Seattle Healthcare Salon: Launching ILN Seattle
For the last couple of years, Artefact has been a member of the Innovation Learning Network, an organization dedicated to promoting and facilitating innovation in healthcare. Through the network, we have shared our approach and experience in healthcare innovation and learned invaluable lessons from healthcare providers. Every ILN in person meeting has left us more confident in our work, more attuned to the needs of patients and the challenges providers face. Most importantly, it has made us feel like the part of a community.

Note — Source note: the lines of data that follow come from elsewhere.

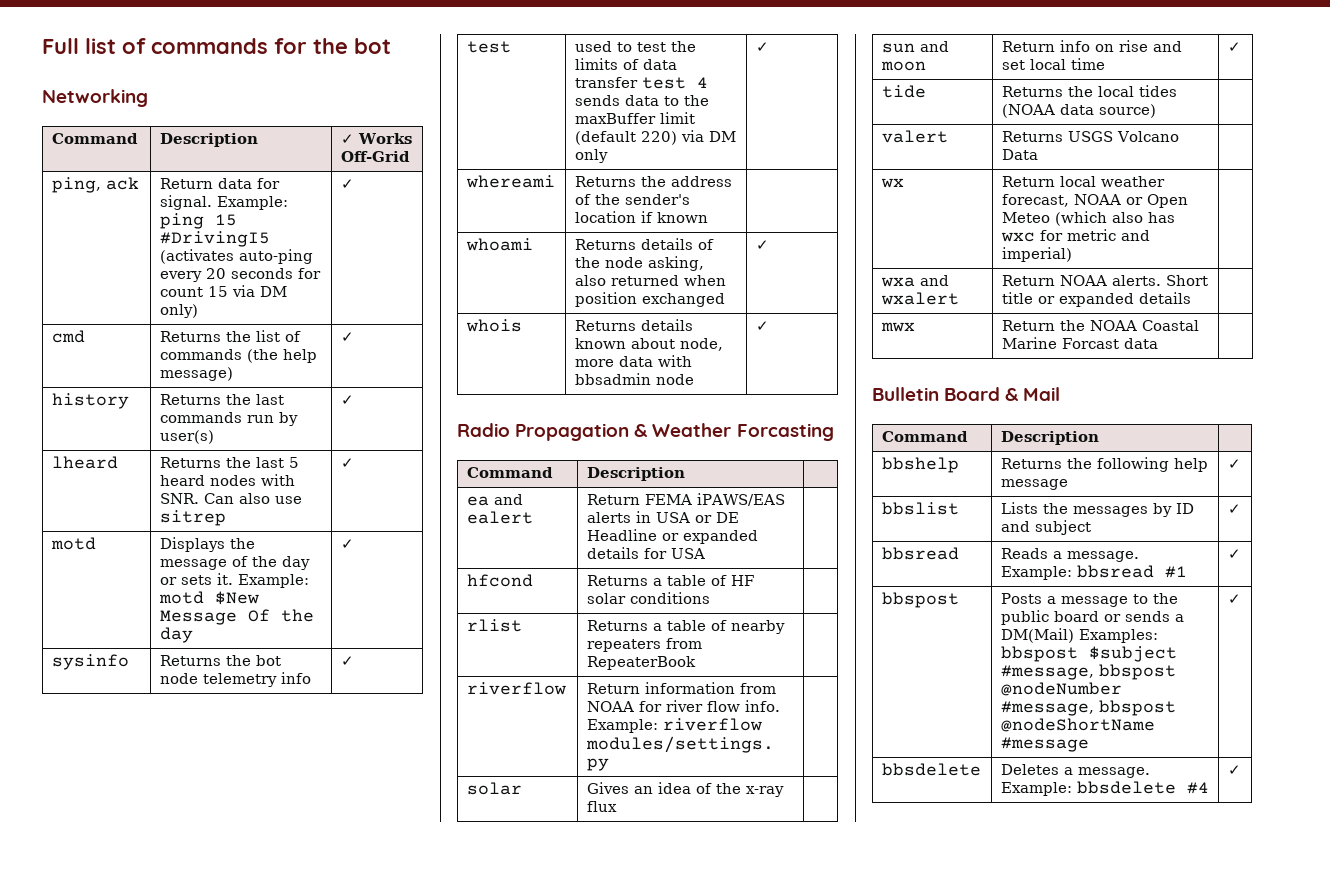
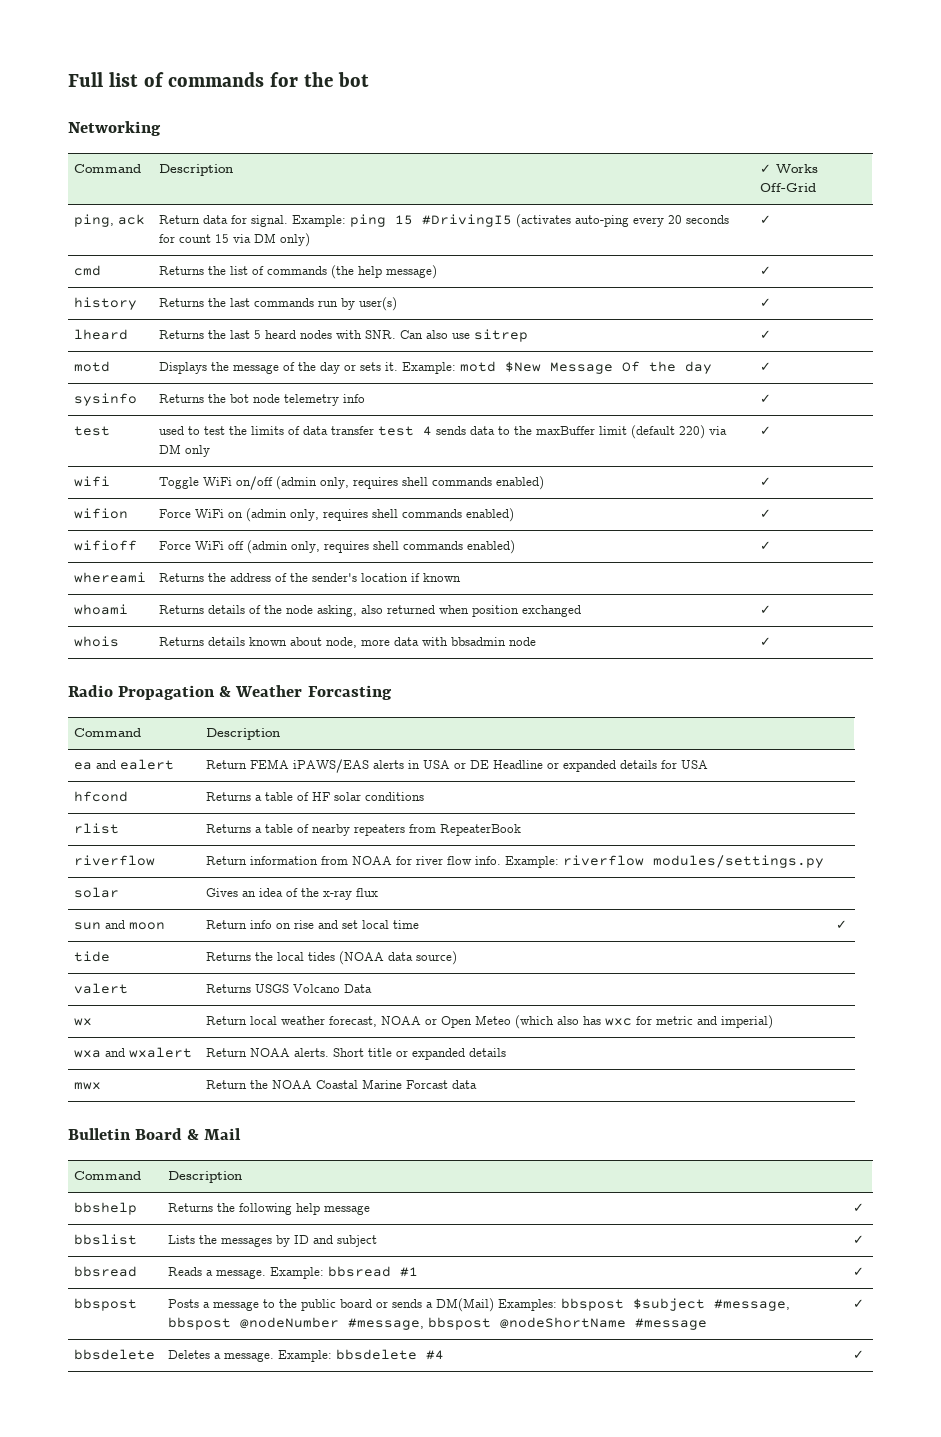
+ wifi | Toggle WiFi on/off (admin only, requires shell commands enabled) | ✓
+ wifion | Force WiFi on (admin only, requires shell commands enabled) | ✓
+ wifioff | Force WiFi off (admin only, requires shell commands enabled) | ✓

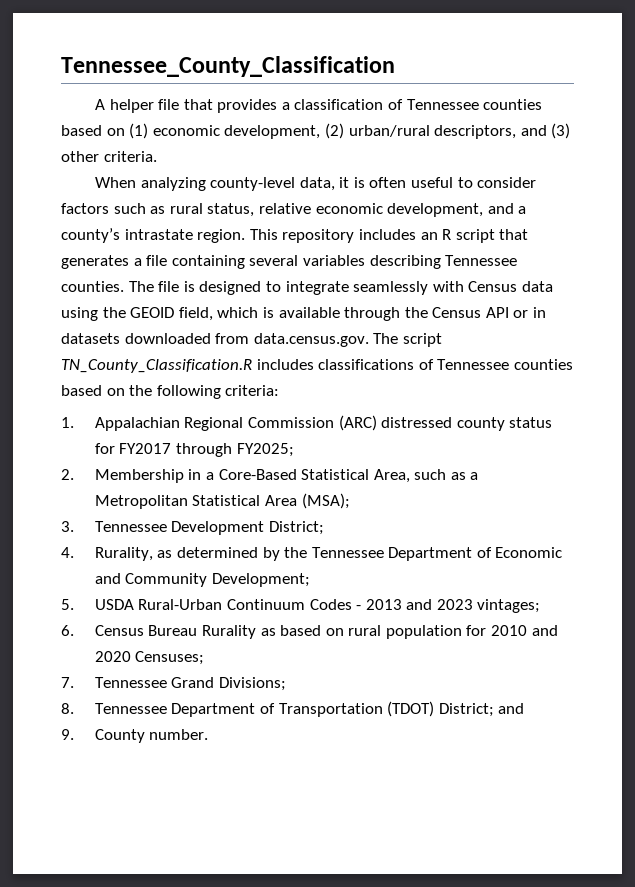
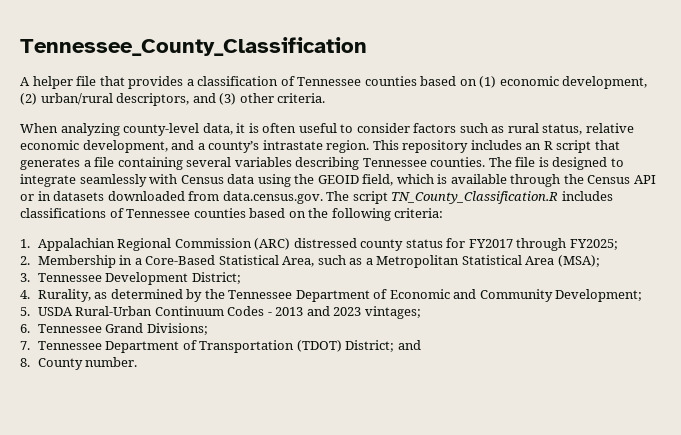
- 6. Census Bureau Rurality as based on rural population for 2010 and 2020 Censuses;
- 7. Tennessee Grand Divisions;
+ 6. Tennessee Grand Divisions;
- 8. Tennessee Department of Transportation (TDOT) District; and
+ 7. Tennessee Department of Transportation (TDOT) District; and
- 9. County number.
+ 8. County number.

This is what we set out to do when we organized the Seattle Healthcare Salon. We wanted to establish a community, provide a forum, and build connections between the people and organizations that can drive the healthcare to the future we all desire. People from 15 organizations came to our studio earlier in February for a lively, interactive discussion about the intersection of healthcare, technology, and design.
We focused our conversation on emerging and evolving trends and the thematic futures that they may lead to in healthcare:
The rapid advance in technology is creating new centers in which healthcare activities are instigated and practice engaged. Decision making that patients and clinicians used to do in response to static reference, standard protocol, personal experience, and point-in-time test results, can now be driven by technology systems. This forces us to ask questions about trust in technology, the changing roles of clinicians, and the unintended consequences of technological advance. Here is where understanding of human behavior and cognitive psychology comes into play through behavioral economics tools and best practices, as we try to design systems and solutions that eliminate friction and reduce burden, but still keep stakeholders engaged and invested.
In a future where there are new relationships and routes to care as seen in trends like uberization of care delivery, do-it-yourself healthcare with critical medical devices, and strong peer-to-peer health communities, technology has enabled us to take more initiative in finding expertise, making interventions, and getting support. While empowering the patient to take initiative seems promising, it is unknown what new risks might be introduced and how quality care outcomes can be maintained. Companies like WeAreCurious are a good example of how patient initiative can be enabled through data, while balancing some of the important potential risks like privacy.
New technologies applied in the healthcare industry are also offering new extensions of body, mind, and self-image, to a degree we are just starting to understand. Robotics, AI, machine learning, and new sources of brand affinity towards the things we use to provide care mean that our illnesses might provide us with opportunities to be even better versions of ourselves. Our client, eSight explored the potential of augmentation in their latest product, eSight 3, which not only restores vision for people with visual impairment, it also addresses the universal human need of maintaining positive self-image and confidence. Another partner, Intuitive Surgical augments surgeons’ skills by developing robotic surgery systems.
Advancements in the quality and quantity of data we have about some conditions, the materials we use to design and deliver medical devices, and immersive technologies like virtual reality let us be more effective in pursuing better outcomes for patients. We explored how data can be used to improve the health of people with chronic conditions in our Dialog and Chronicle projects. Others are even further ahead: Google’s spin-off Verily Life Sciences is partnering with a wide range of companies to create even richer insights from data. While these advancements are exciting, they also bring to the fore ethical questions about who should own data, where to prioritize application of new technology, and what experiences should be simulated instead of encountered in real life.
These are some of the topics that we at Artefact are focused on. As the year progresses, we will explore each of them in more depth and zero in on opportunities for design and innovation to steer these thematic futures towards positive outcomes. And the newly formed ILN Seattle will be a forum to discuss, define, and drive these futures with the people in the trenches of healthcare.